Tuesday, February 24, 2009

Art for Water: At the Mill

Have just spent three days at the Cheshire Mill studio space where 13,699 is being constructed, rehanging lines of bottle caps. Originally, I had hoped that the bottle caps on monofilament could be hung on a metal grid that would suspend from the ceiling. However, the exhibition venue for the fall required a free-standing frame. I had gotten an estimate from a metal fabricator to make the frame of my dreams, (sleek, anodized white . . .) but the price was way out of my range at $3000. So, galvanized steel pipe with fence fittings at the corners that I bought from FarmTek (a very cool catalog) will have to do. This is my first three-dimensional project, so thinking in volume and depth is more challenging than I had imagined. The frame that I ordered was ten feet high and ten feet square and I intended to put a twelve by twelve foot grid on the top. Once that was erected, however, I realized the scale was way off and it was just too big. So, with the help of some friends who happen to be sculptors, Kim and Scott Cunningham, my husband and I took the frame apart and Scott and Noel cut down the pipes with a chop saw and then we put the frame all together again. Jeremy from Bevara suggested grid wall, which is typically used in retail shops, for the top grid and I found some at two by five foot rectangles. Noel and I assembled them and secured them with hose clamps. The grids hang over the frame by about one foot all the way around.

Last August Noel and I had suspended some metal shelving from the ceiling with chains, so there were about 250 lines hanging that had to be taken down when I got the steel frame. Each line had to be wrapped around a scrap of foam core or hung from poles on the studio walls. I had been collecting more strung lines from my work with students. Over the past three days I hung or rehung about 350 lines, trying to figure out how to space them. Currently there are more than 7,000 bottle caps hanging and only about 25% of the grid is filled. My math skills are proving to be less impressive than I feared because according to my earlier calculations, 7,000 bottle caps should have taken up about 50% of the space. Fearing a shortage yesterday I counted how many caps I have waiting to be drilled and strung and I think I have plenty to complete the project. Although, the installation title refers to how many people die every day from lack of access to clean water, the actual number of bottle caps in the installation will exceed 13,699.

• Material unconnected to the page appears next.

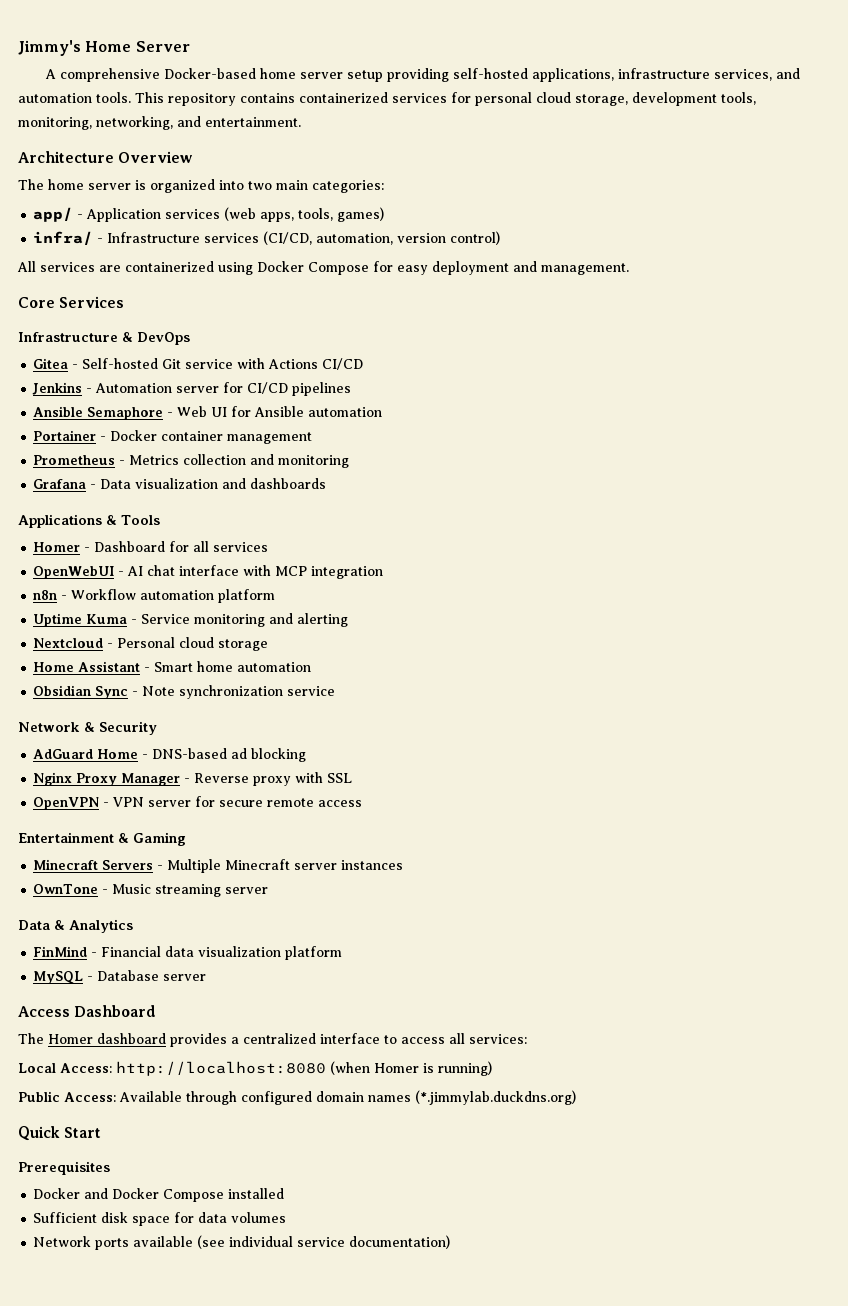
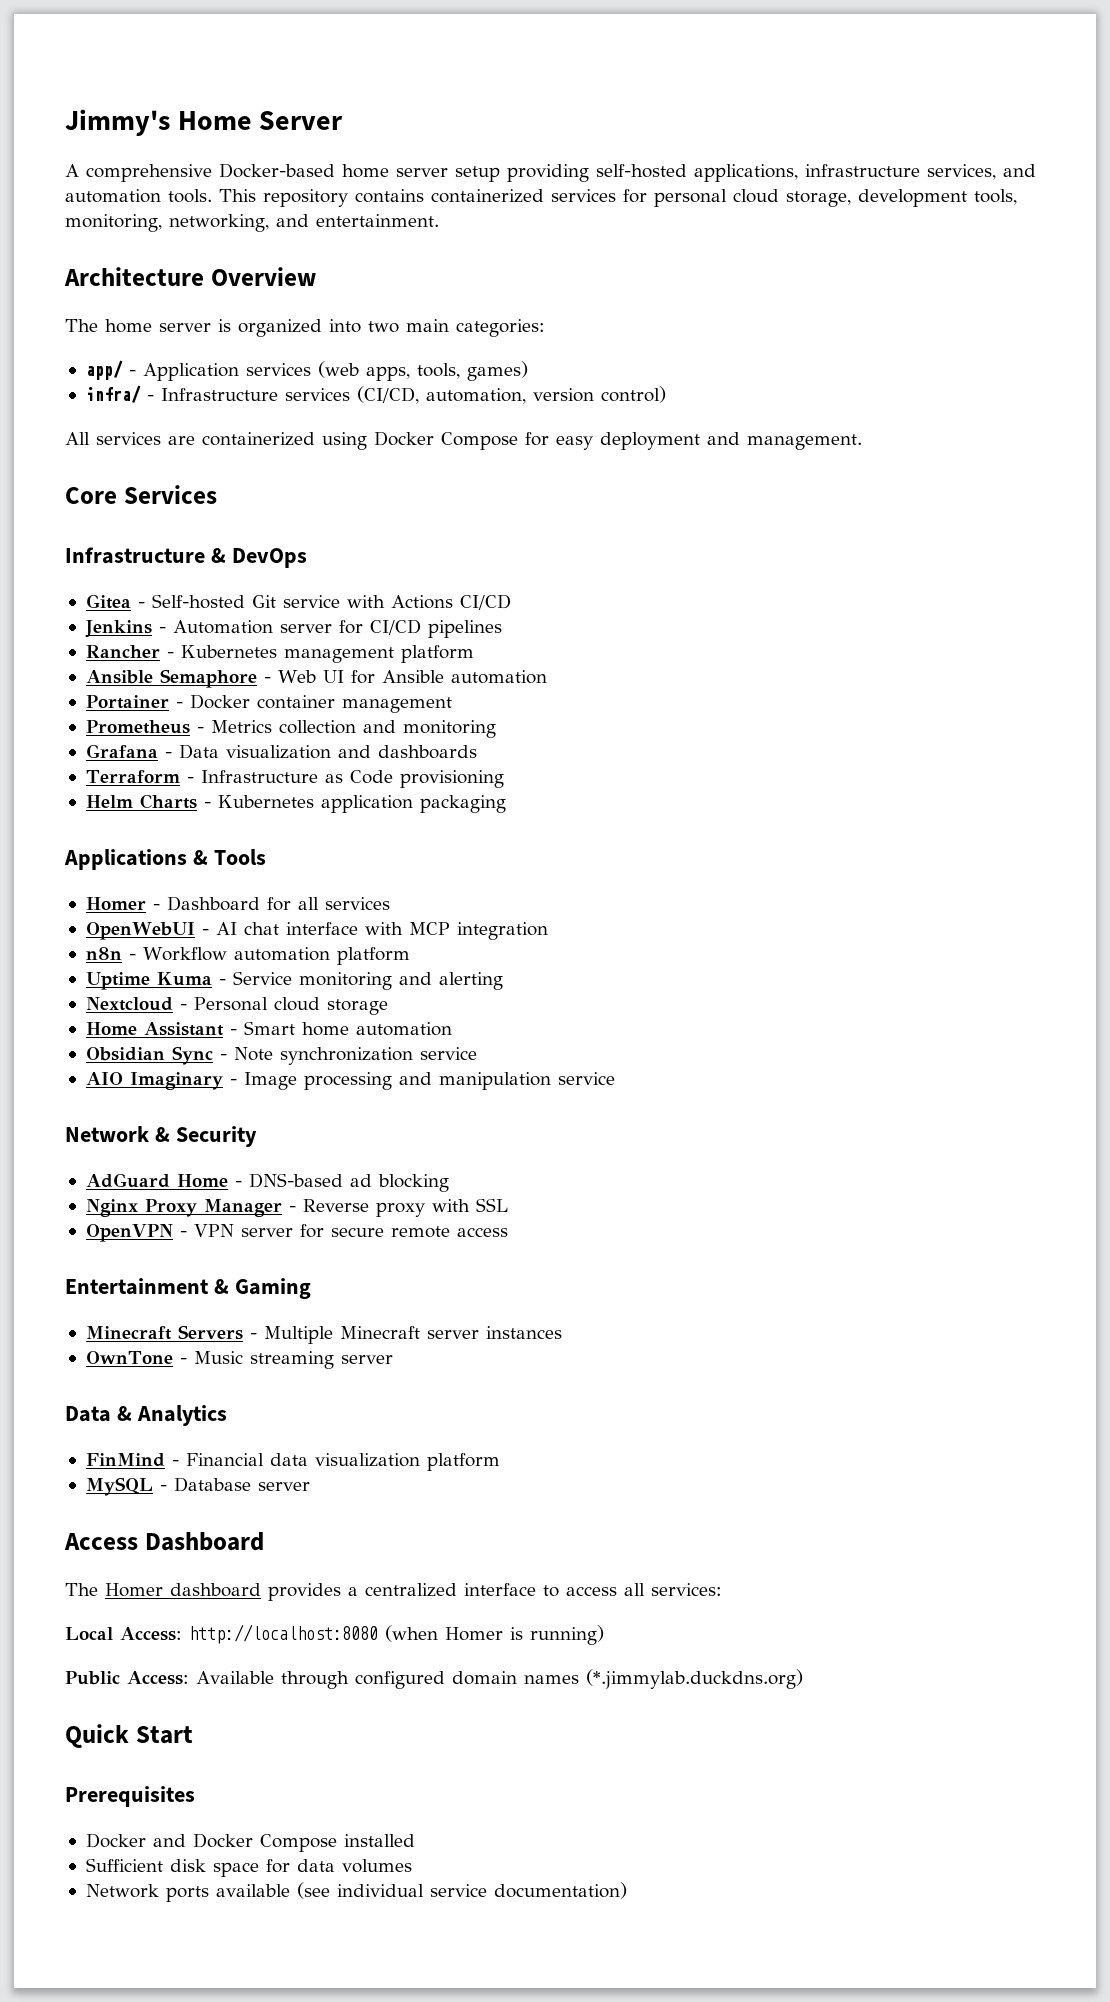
+ Rancher - Kubernetes management platform
+ Terraform - Infrastructure as Code provisioning
+ Helm Charts - Kubernetes application packaging
+ AIO Imaginary - Image processing and manipulation service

With painting and print making I'm accustomed to a more experimental approach. At the outset of a new body of work, I have an idea of what I want to make, and then work towards that general direction. Along the way there are always happy accidents, especially in print making, and the work evolves as a result. With this installation project I've had to try to think it all the way through on paper and even though I sought out the advice of architect friend, Rick Monahon, the way it looks and they way I thought it would look are different. This was especially shocking with the original ten foot frame. There has been a happy accident, however, and that is that the bottle caps look like a heavy rain falling or the bubbles from a scuba tank or in a water cooler. In spite of being plastic trash, they are beautiful.